Morphological variation: All specimens shared the following morphological characters: short palps, chaetae, insertion and length of ventral cirri, slightly enlarged post-chaetal lobe. Although the paratypes are in poor condition, they do not seem to present the lamelliform dorsal tubercles. The tubercles might have been lost or this character could be age dependent, because the holotype has 22 segments whereas the paratypes have 18 segments.

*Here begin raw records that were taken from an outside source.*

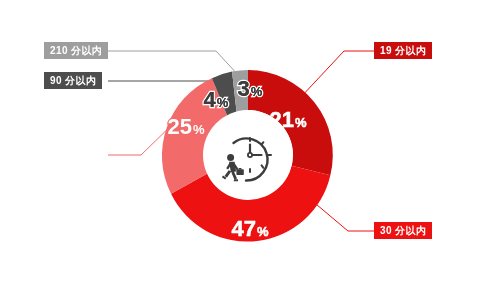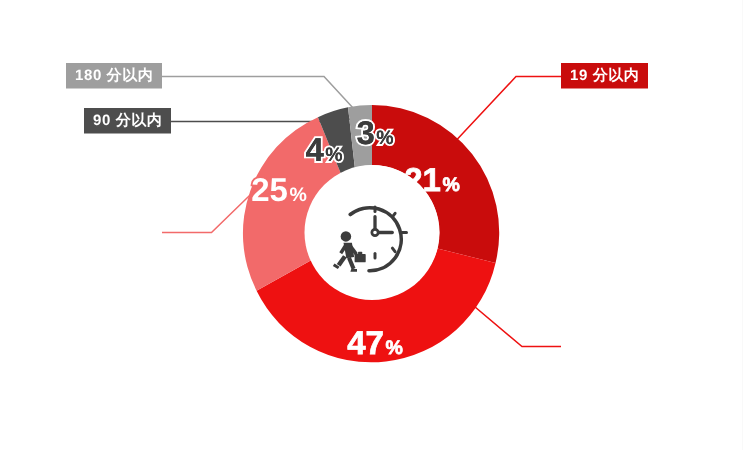--- a/index.html
+++ b/index.html
@@ -185,7 +185,7 @@
     </g>
   </svg>
 
-  <div class="lbl lbl-120" style="background: rgb(158, 158, 158);">180 分以内</div>
+  <div class="lbl lbl-120" style="background: rgb(158, 158, 158);">210 分以内</div>
   <div class="lbl lbl-90" style="background: rgb(77, 77, 77);">90 分以内</div>
   <div class="lbl lbl-15" style="background: rgb(201, 12, 12);">19 分以内</div>
 

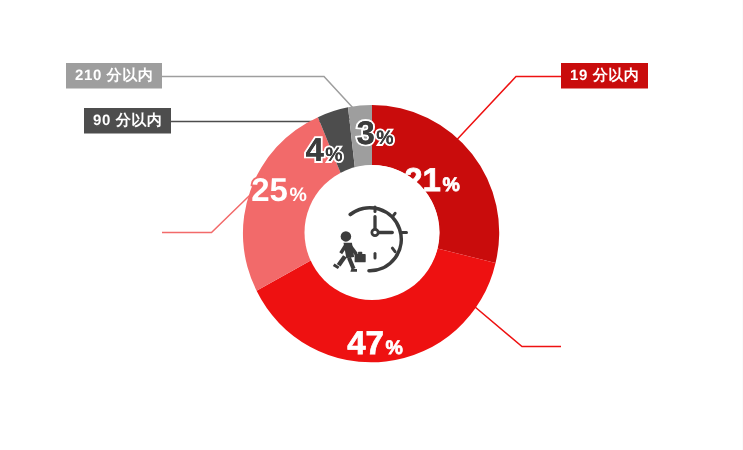--- a/index.html
+++ b/index.html
@@ -49,7 +49,7 @@
        0 0 0 rgba(0,0,0,0);
   }
   .lbl-120{ left:44px; top:42px;  background:#9e9e9e; }
-  .lbl-90 { left:44px; top:72px;  background:#4d4d4d;margin-left:12px; }
+  .lbl-90 { left:44px; top:72px;  background:#4d4d4d; }
   .lbl-60 { left:41px; top:146px; background:#f26a6a; }
   .lbl-15 { left:374px;top:42px;  background:#c90c0c; }
   .lbl-30 { left:374px;top:222px; background:#ee1111; }

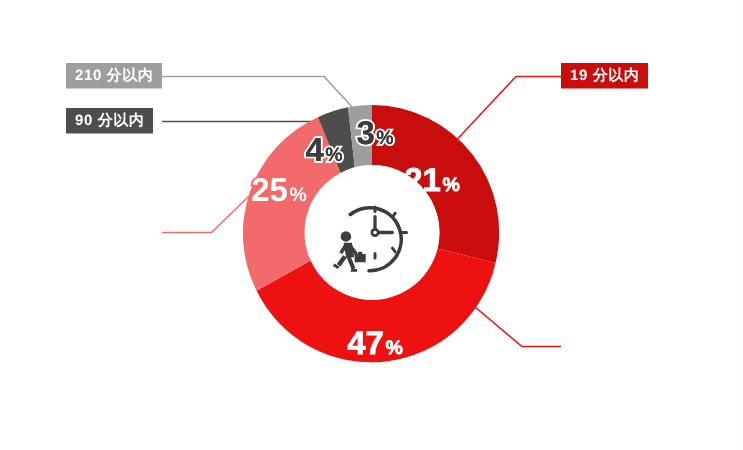--- a/index.html
+++ b/index.html
@@ -188,6 +188,7 @@
   <div class="lbl lbl-120" style="background: rgb(158, 158, 158);">210 分以内</div>
   <div class="lbl lbl-90" style="background: rgb(77, 77, 77);">90 分以内</div>
   <div class="lbl lbl-15" style="background: rgb(201, 12, 12);">19 分以内</div>
+  <div class="lbl lbl-30" style="background: rgb(238, 17, 17);">30 分以内</div>
 
 </div>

Remarks: The notochaetae and neurochaetae are closer to those present in Polaruschakov species. However, as described above, the lamelliform dorsal tubercles and the very reduced prostomium are unique characters, which allow differentiation of Polaruschakov lamellae sp. nov. from the other species belonging to Polaruschakov ( Table 5).

Etymology: The species name came from Latin ‘ lamellae ’ meaning lamella in plural. It refers to lamelliform dorsal tubercles.

Genetic data: DNA sequencing for this species was successful for COI, 16S and 18S. The specimens shared 100% of genetic material in COI and 18S, and ≥ 99.5% in 16S. The average K2P distance for intraspecific variation was 0.0% for COI and 0.2% for 16S.

Distribution: Based on the material examined (three specimens), this species has a wide distribution within the Clarion-Clipperton Fracture Zone, being sampled in BGR (type locality) and APEI#3 areas.